Ras proteins are small G proteins
playing a major role in eukaryotic signal transduction. Guanine nucleotide
exchange factors (GEF) stimulate GDP/GTP exchange, resulting in the formation
of the active Ras-GTP complex. In mammalian cells,
two major Ras-specific GEF exist: Sos-like and
Cdc25-like. To date, structural data are available only for Cdc25(Mm).

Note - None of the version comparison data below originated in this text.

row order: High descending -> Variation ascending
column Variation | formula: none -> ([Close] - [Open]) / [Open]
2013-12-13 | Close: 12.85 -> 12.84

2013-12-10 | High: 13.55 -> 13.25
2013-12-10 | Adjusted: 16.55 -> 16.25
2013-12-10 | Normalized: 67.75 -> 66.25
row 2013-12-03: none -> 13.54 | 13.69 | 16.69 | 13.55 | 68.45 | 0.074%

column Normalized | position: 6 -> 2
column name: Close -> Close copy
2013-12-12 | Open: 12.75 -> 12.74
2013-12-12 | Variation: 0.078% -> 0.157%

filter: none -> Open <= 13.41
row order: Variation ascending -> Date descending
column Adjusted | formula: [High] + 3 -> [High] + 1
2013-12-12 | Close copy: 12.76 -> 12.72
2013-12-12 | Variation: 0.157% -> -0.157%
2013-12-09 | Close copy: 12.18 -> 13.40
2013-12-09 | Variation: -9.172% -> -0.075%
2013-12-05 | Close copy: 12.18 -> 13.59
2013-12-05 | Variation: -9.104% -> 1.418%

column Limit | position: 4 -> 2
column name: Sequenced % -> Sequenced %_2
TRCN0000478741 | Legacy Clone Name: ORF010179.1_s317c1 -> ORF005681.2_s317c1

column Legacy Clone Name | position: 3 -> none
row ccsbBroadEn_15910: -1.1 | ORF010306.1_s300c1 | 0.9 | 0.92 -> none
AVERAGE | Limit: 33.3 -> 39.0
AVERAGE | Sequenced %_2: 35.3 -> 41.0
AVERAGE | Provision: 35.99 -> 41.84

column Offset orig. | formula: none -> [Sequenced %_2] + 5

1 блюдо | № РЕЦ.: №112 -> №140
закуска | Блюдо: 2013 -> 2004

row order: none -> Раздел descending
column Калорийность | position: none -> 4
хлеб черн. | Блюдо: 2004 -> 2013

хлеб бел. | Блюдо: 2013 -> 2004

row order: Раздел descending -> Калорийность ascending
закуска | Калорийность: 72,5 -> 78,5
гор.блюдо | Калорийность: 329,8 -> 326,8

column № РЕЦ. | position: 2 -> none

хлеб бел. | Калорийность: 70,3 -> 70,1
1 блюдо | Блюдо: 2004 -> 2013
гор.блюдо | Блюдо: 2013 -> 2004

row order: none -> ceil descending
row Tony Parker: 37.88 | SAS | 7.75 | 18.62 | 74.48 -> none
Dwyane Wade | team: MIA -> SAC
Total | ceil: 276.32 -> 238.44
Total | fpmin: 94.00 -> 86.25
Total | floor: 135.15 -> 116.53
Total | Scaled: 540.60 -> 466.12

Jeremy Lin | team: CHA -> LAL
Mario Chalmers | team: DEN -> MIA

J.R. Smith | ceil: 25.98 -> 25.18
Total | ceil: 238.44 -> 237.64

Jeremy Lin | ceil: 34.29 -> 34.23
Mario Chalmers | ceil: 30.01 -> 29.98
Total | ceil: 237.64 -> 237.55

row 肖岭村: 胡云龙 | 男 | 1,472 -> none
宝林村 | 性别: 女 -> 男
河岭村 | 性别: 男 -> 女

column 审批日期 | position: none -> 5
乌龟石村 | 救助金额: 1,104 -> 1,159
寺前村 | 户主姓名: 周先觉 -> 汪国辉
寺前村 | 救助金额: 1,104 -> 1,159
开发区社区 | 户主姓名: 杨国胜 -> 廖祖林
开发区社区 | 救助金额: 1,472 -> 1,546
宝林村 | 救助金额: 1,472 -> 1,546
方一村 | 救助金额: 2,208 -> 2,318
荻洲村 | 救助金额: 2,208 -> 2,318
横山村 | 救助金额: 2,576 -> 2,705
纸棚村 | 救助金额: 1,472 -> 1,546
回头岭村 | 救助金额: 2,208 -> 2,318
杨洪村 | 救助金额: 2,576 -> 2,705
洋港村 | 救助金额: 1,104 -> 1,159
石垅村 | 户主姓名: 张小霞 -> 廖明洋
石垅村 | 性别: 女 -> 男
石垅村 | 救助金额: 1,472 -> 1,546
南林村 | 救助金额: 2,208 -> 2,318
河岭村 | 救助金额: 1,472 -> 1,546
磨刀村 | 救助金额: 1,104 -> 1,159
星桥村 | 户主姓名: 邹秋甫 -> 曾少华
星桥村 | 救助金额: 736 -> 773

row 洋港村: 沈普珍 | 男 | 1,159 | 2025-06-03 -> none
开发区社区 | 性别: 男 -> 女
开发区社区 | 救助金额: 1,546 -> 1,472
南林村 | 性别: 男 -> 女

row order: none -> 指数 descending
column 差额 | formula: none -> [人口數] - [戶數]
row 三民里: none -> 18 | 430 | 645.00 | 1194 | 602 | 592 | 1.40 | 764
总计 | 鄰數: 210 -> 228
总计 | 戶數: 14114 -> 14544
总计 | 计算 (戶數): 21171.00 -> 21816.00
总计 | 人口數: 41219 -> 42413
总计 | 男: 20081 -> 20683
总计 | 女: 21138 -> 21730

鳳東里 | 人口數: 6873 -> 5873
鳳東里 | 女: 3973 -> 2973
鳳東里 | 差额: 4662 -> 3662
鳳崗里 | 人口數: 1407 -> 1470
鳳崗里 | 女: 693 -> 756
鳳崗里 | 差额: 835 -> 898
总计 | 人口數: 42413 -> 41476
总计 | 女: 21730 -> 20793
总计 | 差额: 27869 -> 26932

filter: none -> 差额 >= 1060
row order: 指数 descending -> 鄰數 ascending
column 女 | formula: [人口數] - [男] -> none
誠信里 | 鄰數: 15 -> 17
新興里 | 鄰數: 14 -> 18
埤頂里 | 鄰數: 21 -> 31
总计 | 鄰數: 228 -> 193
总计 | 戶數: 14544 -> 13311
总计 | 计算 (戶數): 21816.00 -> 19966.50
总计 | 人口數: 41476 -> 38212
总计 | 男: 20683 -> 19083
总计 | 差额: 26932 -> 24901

We designed and synthesized Cdc25(Mm)-derived peptides
spanning residues corresponding to the hSos1 HI helical hairpin that has been
implicated in the GEF catalytic mechanism. NMR experiments on a chemically
synthesized Cdc25(Mm)(1178)(-)(1222) peptide proved
that helix I readily reaches a conformation very similar to the corresponding
helix in hSos1, while residues corresponding to helix H in hSos1 show higher
conformational flexibility. Molecular dynamics studies with the appropriate
solvent model showed that different conformational spaces are available for the
peptide. Since helix H is making several contacts with Ras
and a Cdc25(Mm)(1178)(-)(1222) peptide is able to bind
nucleotide-free Ras in a BIAcore
assay, the peptide must be able to obtain the proper Ras-interacting
conformation, at least transiently. These results indicate that rational design
and improvement of the Ras-interacting peptides
should take into account conformational and flexibility features to obtain
molecules with the appropriate biochemical properties.